Un jour, lors d’une soirée chez des amis, une vieille
militante me demanda, à la suite d’une conversation d’une quinzaine de minutes
sur les affaires publiques : « Mais t’es de gauche, toi ? » ;
elle me regardait d’un air soupçonneux, en me fixant du coin de l’œil. On
sentait bien qu’elle l’était, elle, de gauche, et que de ma réponse allait
dépendre la possibilité même d’une suite de la conversation. Je lui répondis :
« Moi, je suis un écologiste radical. » Je sentis bien que, sans être
une déclaration de guerre, ma réponse ne la satisfaisait qu’à moitié, et qu’elle
avait décidé que je n’étais pas tout à fait de son bord.

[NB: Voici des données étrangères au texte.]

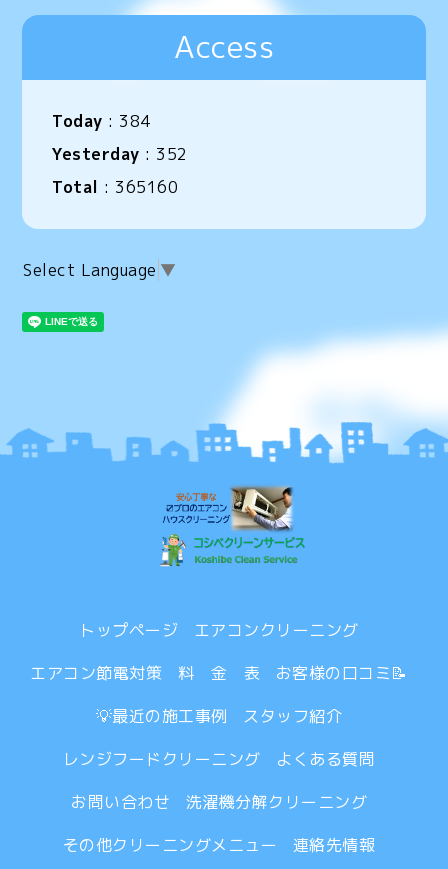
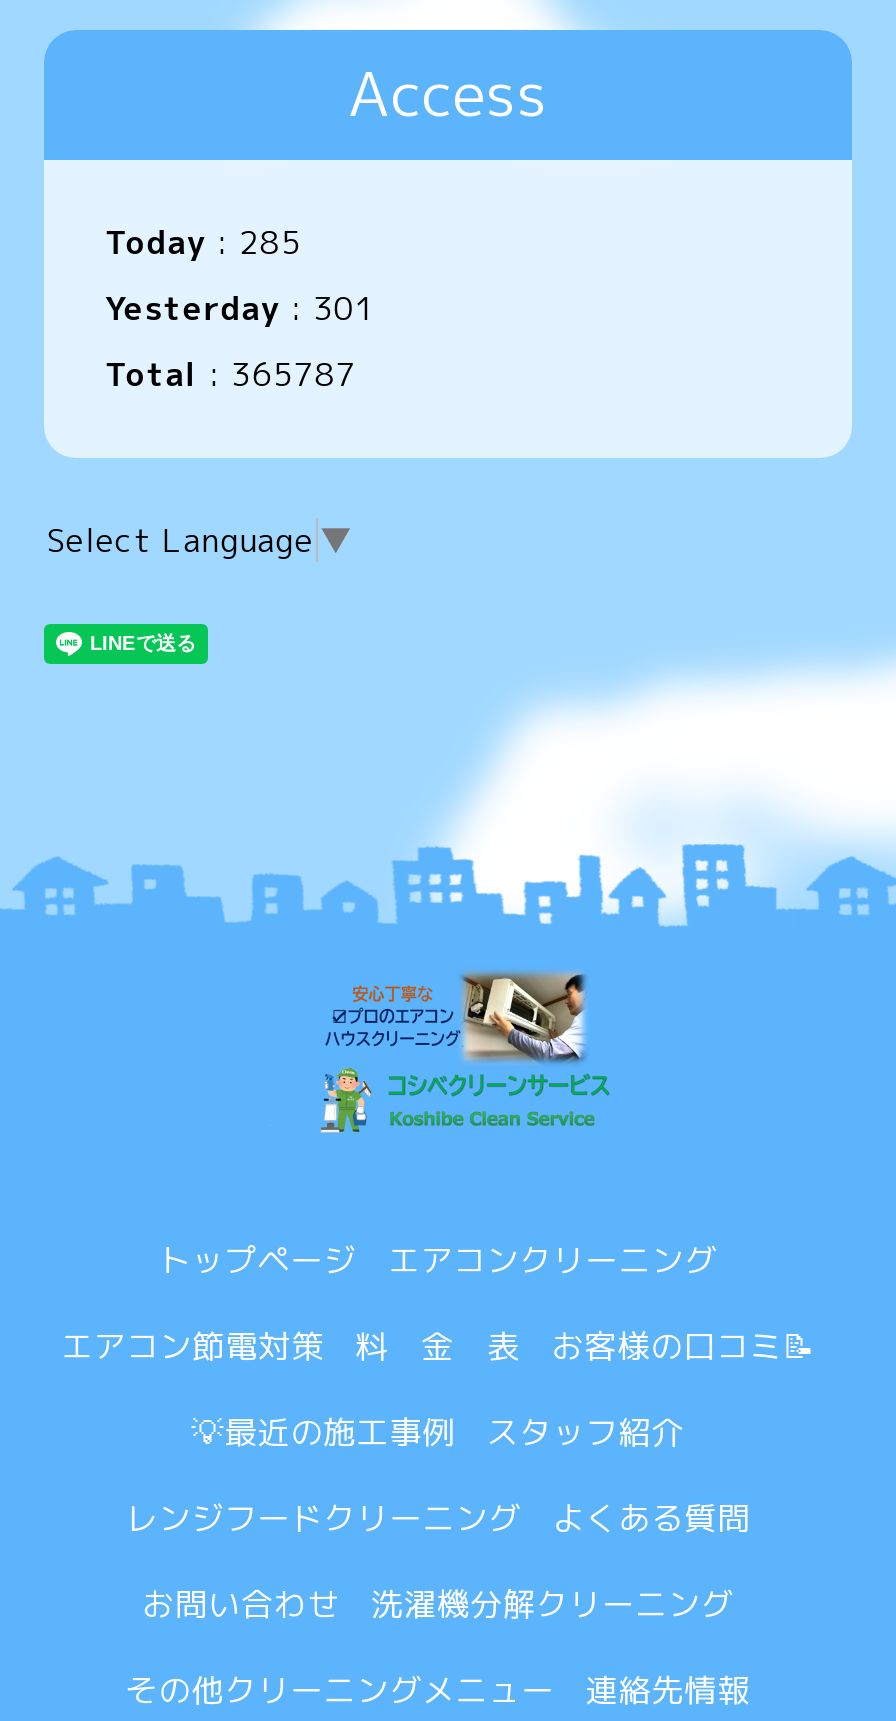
- Today: 384
+ Today: 285

- Yesterday: 352
+ Yesterday: 301

- Total: 365160
+ Total: 365787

C’est une question que j’avais déjà été bien souvent obligé
de me poser, car cette division entre gauche et droite structure depuis de nombreuses
décennies la vie politique occidentale, tout ce qui la brouille étant en général
mal compris, et le plus souvent rejeté. Ainsi, les gens de droite ont tendance
à considérer que je suis un ennemi à cause de mes positions anticapitalistes et
antilibérales et de mon opposition à l’entreprise ou aux grands écarts de
revenus ; et les gens de gauche me voient tout autant comme leur
adversaire à cause de mon opposition à la démocratie à l’échelle nationale ou
de ma position en faveur d’un théisme d’État.

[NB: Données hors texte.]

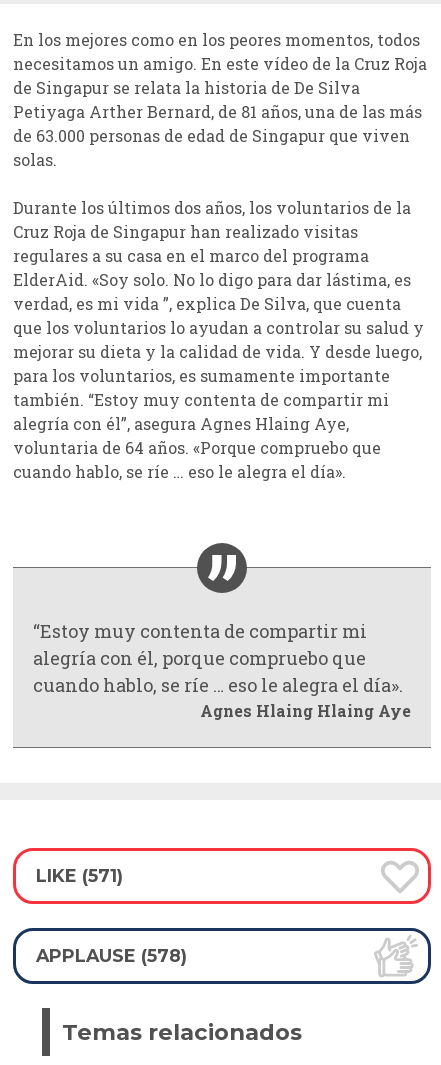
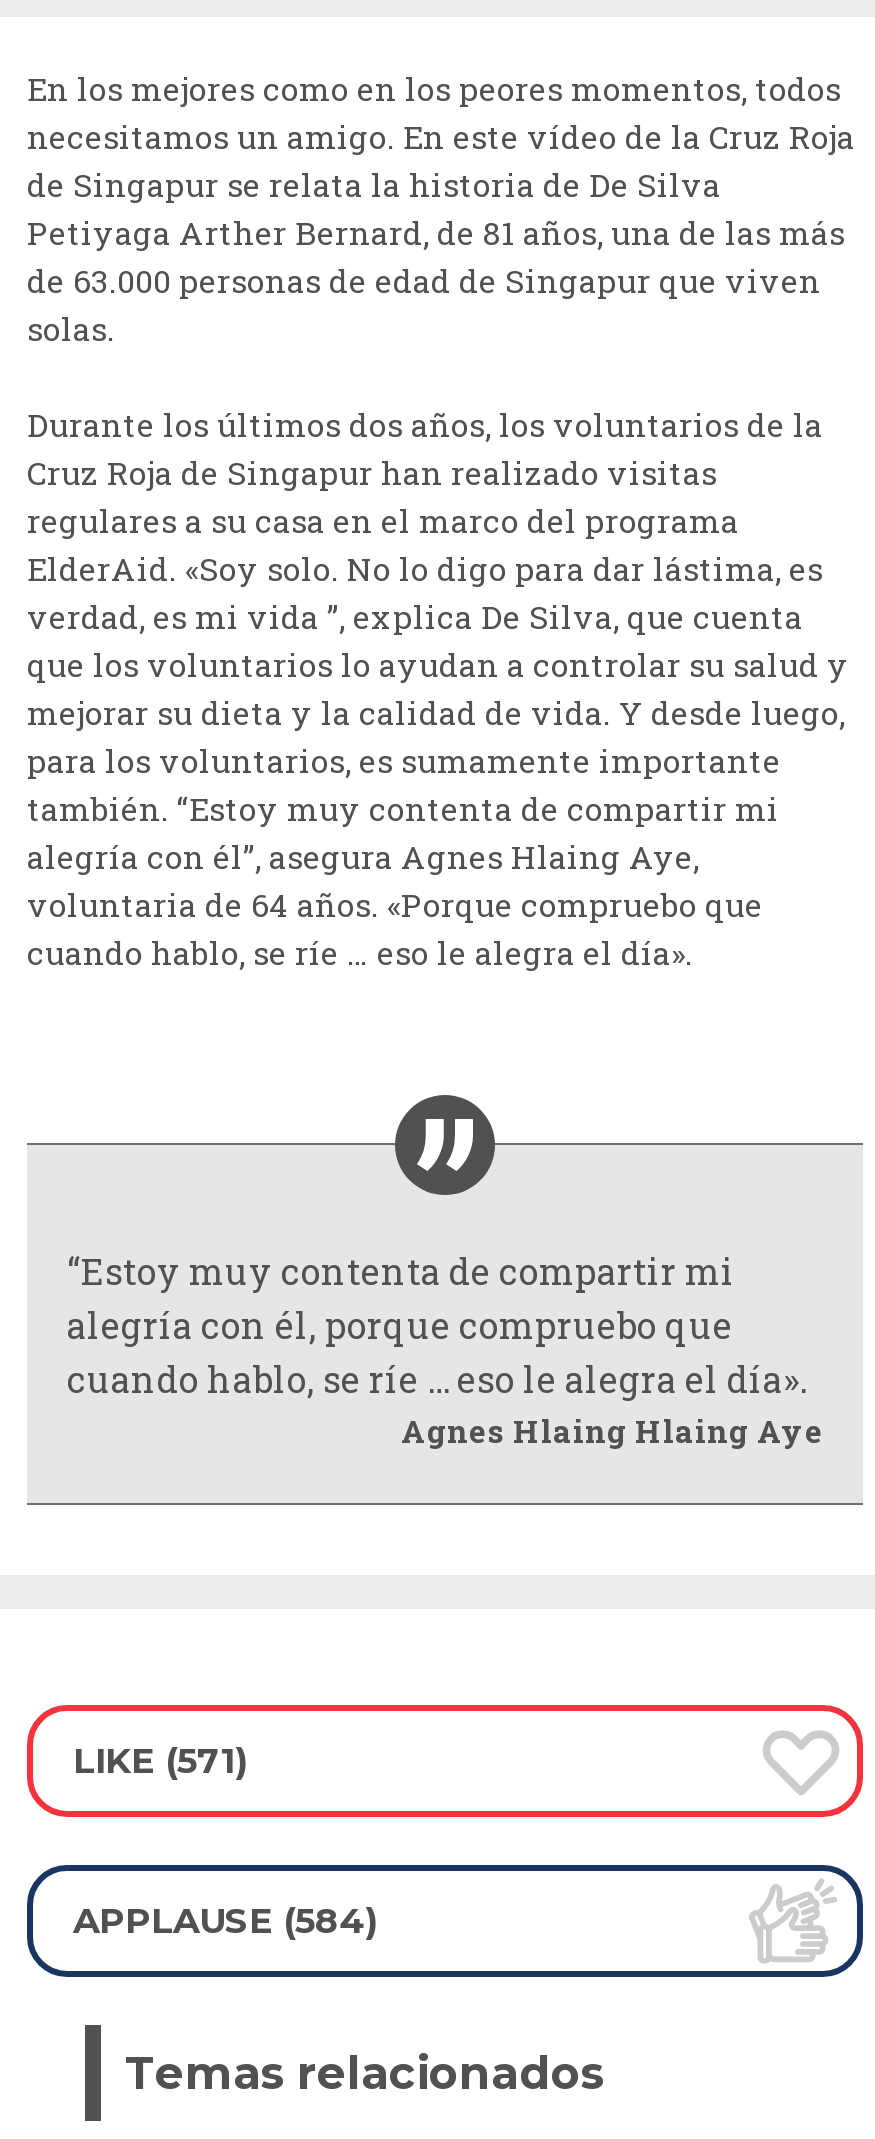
- APPLAUSE (578)
+ APPLAUSE (584)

Quand l’écologie radicale ne suffit pas à me définir auprès
de quelqu’un, quand on insiste pour me ranger absolument d’un côté de l’échiquier,
noir ou blanc, je réponds que je ne suis pas de gauche, mais que je suis encore
bien moins de droite.
Qu’est-ce que la droite ? L’anthropologue Emmanuel Terray
en donne dans une interview au Monde
(et dans son livre Penser à droite)
une définition que je trouve intéressante :
« [La vision de la droite] est dominée par le réalisme,
tout d’abord. Le privilège accordé à ce qui existe, à l’ordre établi. La droite
a une méfiance instinctive à l’égard des projets utopiques et de l’imagination
politique radicale. L’hostilité à l’égalité est également un invariant. Pour la
droite, l’égalité est un mythe, une illusion, et la chirurgie sociale de l’égalitarisme,
une catastrophe. Les hommes sont inégaux par nature et l’inégalité est le
moteur du progrès, de l’émulation, de la concurrence, de la créativité. […] Il
y a une inégalité fondamentale de départ qui divise ceux qui sont doués et ceux
qui ne le sont pas, et il n’est pas juste de traiter de la même façon des gens différents. D’où les
discours récurrents sur le mérite, la dénonciation de l’assistanat […]. Pour la
droite, les individus sont responsables de ce qu’ils sont. D’autre part, pour
la droite, c’est l’autorité qui est au fondement du lien social et non pas le
contrat social. »
Réalisme, inégalité et autorité seraient donc au fondement de l’identité de
droite. Par opposition, la gauche serait favorable à une transformation plus
radicale de la société, voire aux projets utopiques ou révolutionnaires ;
elle serait favorable à l’égalité, si nécessaire en l’imposant ; elle
serait favorable à la liberté individuelle face à l’ordre établi et à l’État, d’où
une plus forte culture démocratique.
Mais ces définitions ne cadrent pas totalement avec
certaines réalités historiques.
D’abord, elles ne cadrent pas vraiment avec la majeure
partie de ce qu’on appelle aujourd’hui « la gauche », à savoir, selon
les pays, le socialisme ou la social-démocratie. Les divers partis « socialistes »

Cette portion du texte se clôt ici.